Mr Goodwin argues that the fact that the Mother has failed to reveal the truth about the Father’s conduct indicates strongly that she was guilty of abuse herself. I can see the logic in this argument but, in my view, she may well have not revealed what she knew about the Father’s conduct to SX and past domestic violence because she was worried about exposing that she knew about the abuse of AX. Although logically she might have been better off saying at the outset that she knew the Father had abused the baby, she may well have realised that would inevitably lead to a finding of failure to protect and have extremely serious consequences for her. I therefore do not accept the full force of Mr Goodwin’s submissions. I think the more likely scenario is that the Mother knew about the abuse and colluded in covering it up.
I therefore find that the Mother failed to protect AX. Although this is a lesser finding than that of inflicting the injuries, I wish to stress that the Mother’s failure to protect in this case is in my view a very extreme case. AX was a two month old baby who died after having been abused repeatedly and in a very violent way through her short life. This is not a case of a parent having made a terrible mistake in failing to intervene once, or not being sufficiently watchful. In my view this is a case of a parent who deliberately allowed her daughter to be harmed again and again, who knew she was in pain and distress, and who chose for whatever reason not to stop the abuse.

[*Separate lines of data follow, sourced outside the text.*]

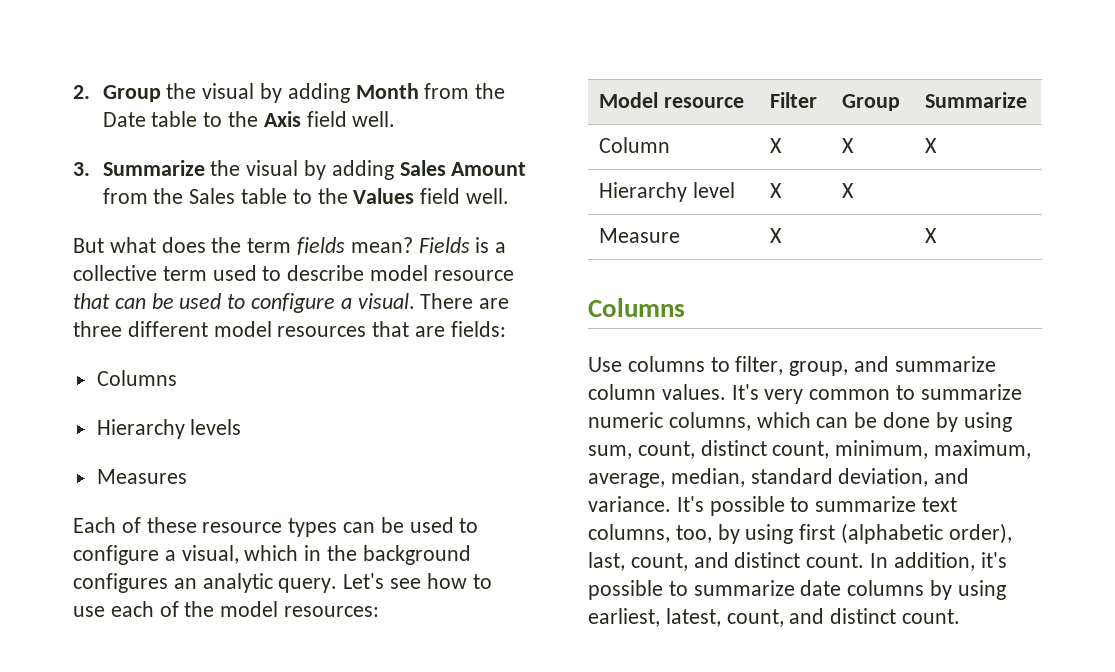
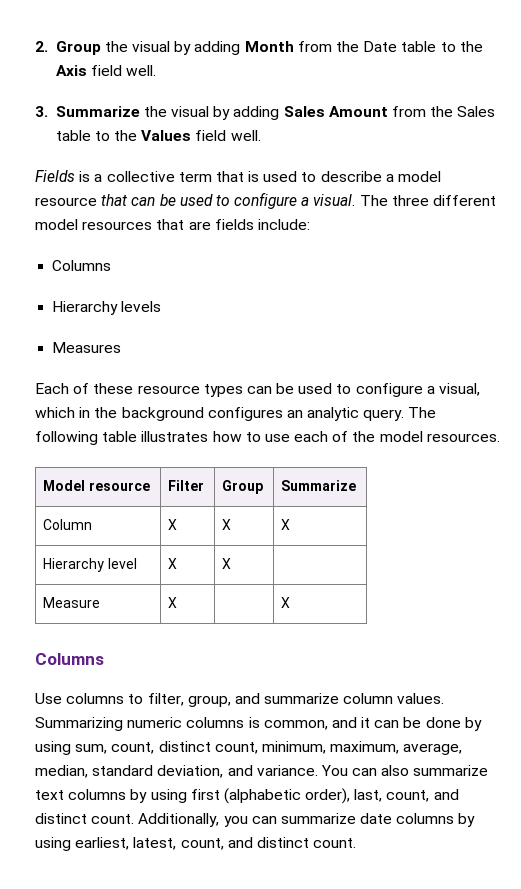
[73,237,413,255] But what does the term fields mean? -> (261, 135) none
(207, 273) none -> [215,171,260,182] that is
(365, 273) none -> [385,174,394,182] a
[420,293,510,309] There are -> [359,195,388,206] The
[450,321,506,337] fields: -> [214,219,310,230] fields include:
[343,573,422,589] Let's see -> [408,407,437,418] [35,431,209,445] The following table illustrates
[284,606,380,617] resources: -> [426,433,500,442] resources.
[731,384,1022,404] [588,412,811,431] It's very common to summarize numeric columns, which -> [35,717,371,731] Summarizing numeric columns is common, and it
[676,496,958,516] [588,524,712,543] It's possible to summarize text columns, too, -> [320,765,489,776] [35,789,127,800] You can also summarize text columns
[870,552,1007,571] [588,580,688,600] In addition, it's possible to -> [138,813,277,827] Additionally, you can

In respect to the other matters in the LA’s schedule of findings (paragraph 25 onwards of the final Threshold document); I find that the Mother slapped SX three times and texted the Father that “he had deserved it” proved on the balance of probabilities. I find that the Father was violent to the Mother on occasions, as referred to above. I
find that the Father threatened Ms Z, including once with a knife, and was controlling
and manipulative to her. I do not find it necessary to make findings on the other parts of paragraphs 25 -34.